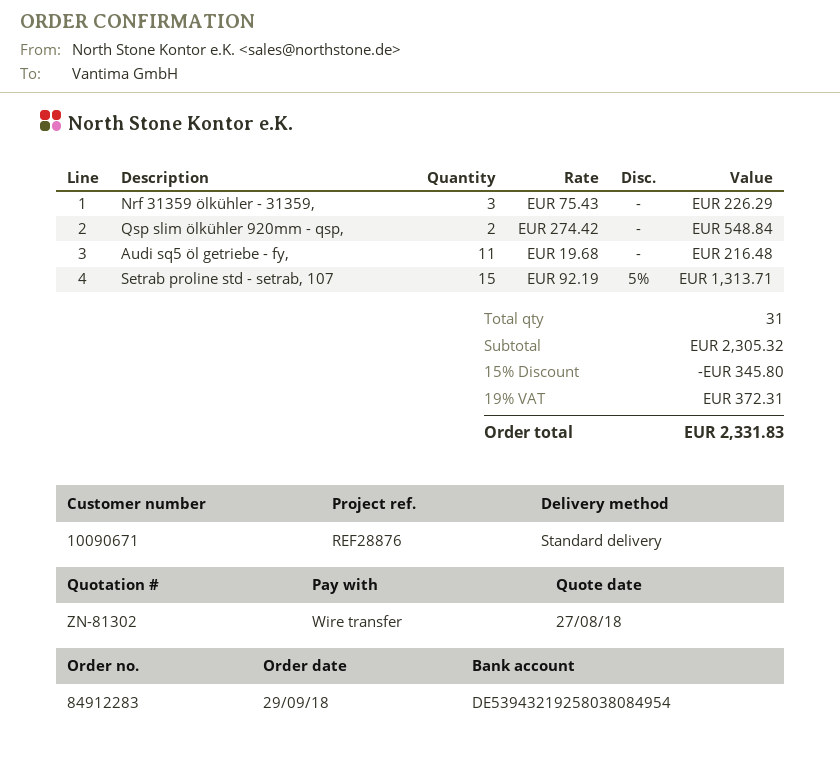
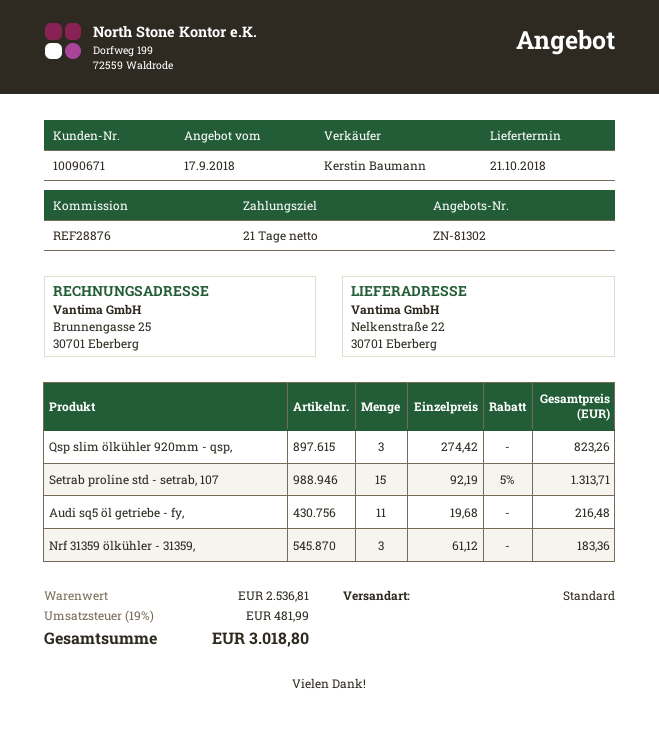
quote date: 2018-08-27 -> 2018-09-17
Nrf 31359 ölkühler - 31359,: 3 x 75.43 = 226.29 -> 3 x 61.12 = 183.36
Qsp slim ölkühler 920mm - qsp,: 2 x 274.42 = 548.84 -> 3 x 274.42 = 823.26
subtotal: 2305.32 -> 2536.81
discount: 15% = 345.80 -> none
tax: 19% = 372.31 -> 19% = 481.99
total: 2331.83 -> 3018.80

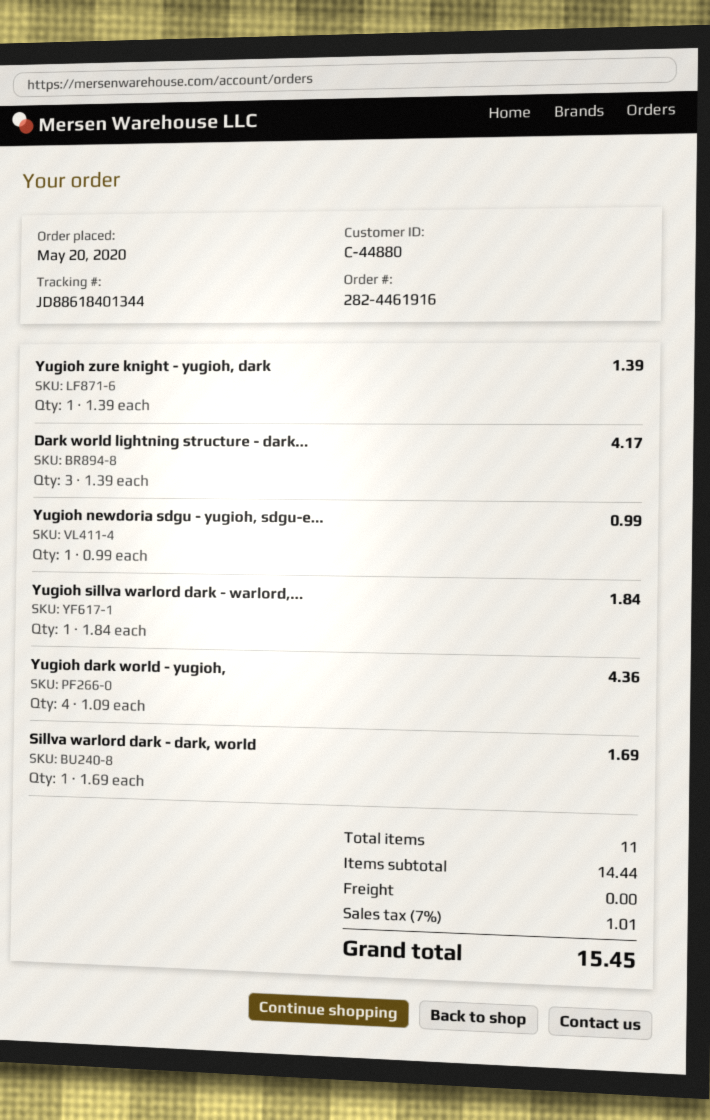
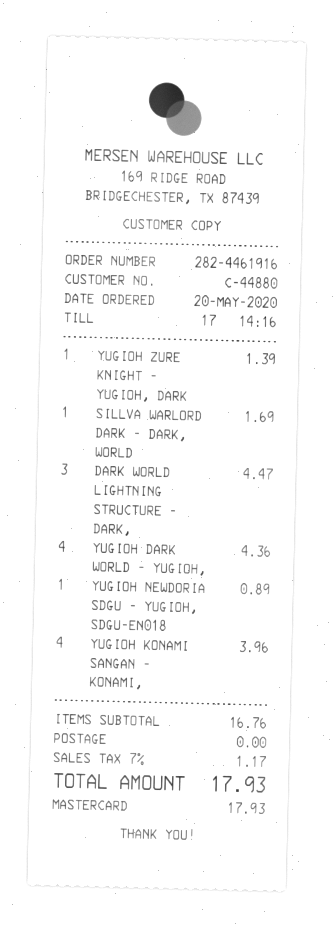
Dark world lightning structure - dark...: 3 for 4.17 -> 3 for 4.47
Yugioh newdoria sdgu - yugioh, sdgu-e...: 1 for 0.99 -> 1 for 0.89
Yugioh sillva warlord dark - warlord,...: 1 for 1.84 -> none
YUGIOH KONAMI SANGAN - KONAMI,: none -> 4 for 3.96
subtotal: 14.44 -> 16.76
tax: 7% = 1.01 -> 7% = 1.17
total: 15.45 -> 17.93

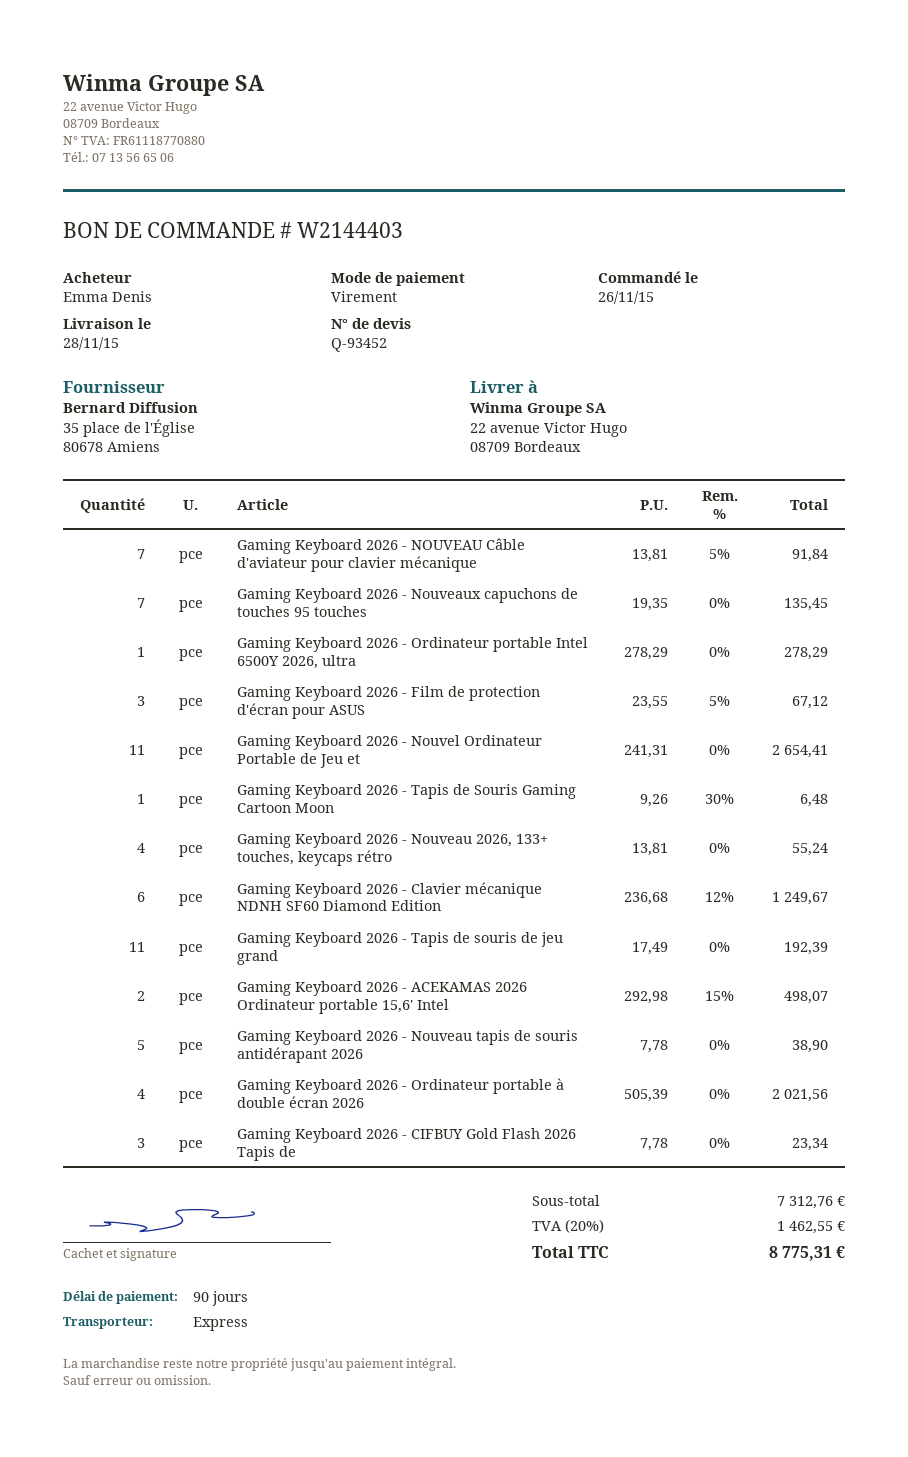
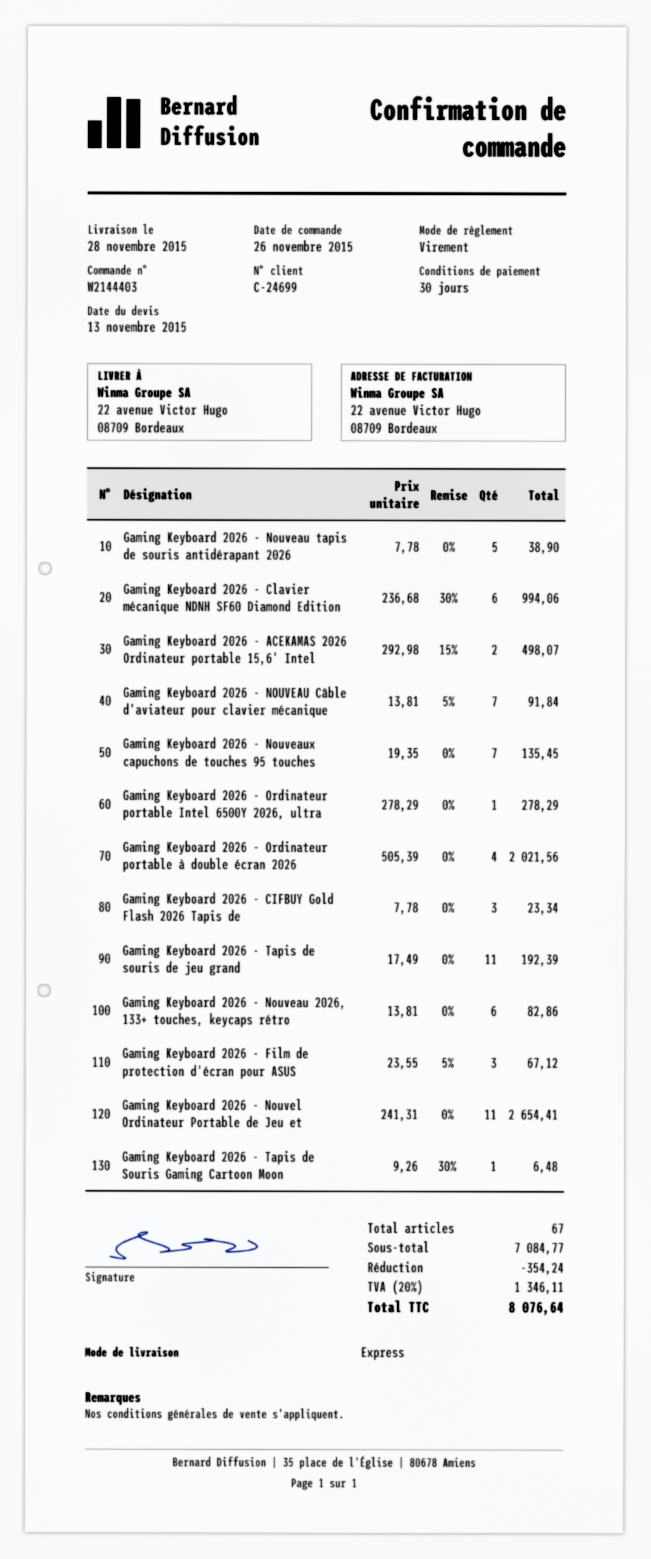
payment terms: 90 days -> 30 days
Gaming Keyboard 2026 - Nouveau 2026, 133+ touches, keycaps rétro: 4 x 13.81 = 55.24 -> 6 x 13.81 = 82.86
Gaming Keyboard 2026 - Clavier mécanique NDNH SF60 Diamond Edition: 6 x 236.68 - 12% = 1249.67 -> 6 x 236.68 - 30% = 994.06
subtotal: 7312.76 -> 7084.77
discount: none -> 354.24
tax: 20% = 1462.55 -> 20% = 1346.11
total: 8775.31 -> 8076.64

-- -- --

### Task to complete:
Please quote exactly the run of lines that starts the entries and ends at the line containing "Dark world lightning", leaving out every picture.

### Solution to this task:
quote date: 2018-08-27 -> 2018-09-17
Nrf 31359 ölkühler - 31359,: 3 x 75.43 = 226.29 -> 3 x 61.12 = 183.36
Qsp slim ölkühler 920mm - qsp,: 2 x 274.42 = 548.84 -> 3 x 274.42 = 823.26
subtotal: 2305.32 -> 2536.81
discount: 15% = 345.80 -> none
tax: 19% = 372.31 -> 19% = 481.99
total: 2331.83 -> 3018.80

Dark world lightning structure - dark...: 3 for 4.17 -> 3 for 4.47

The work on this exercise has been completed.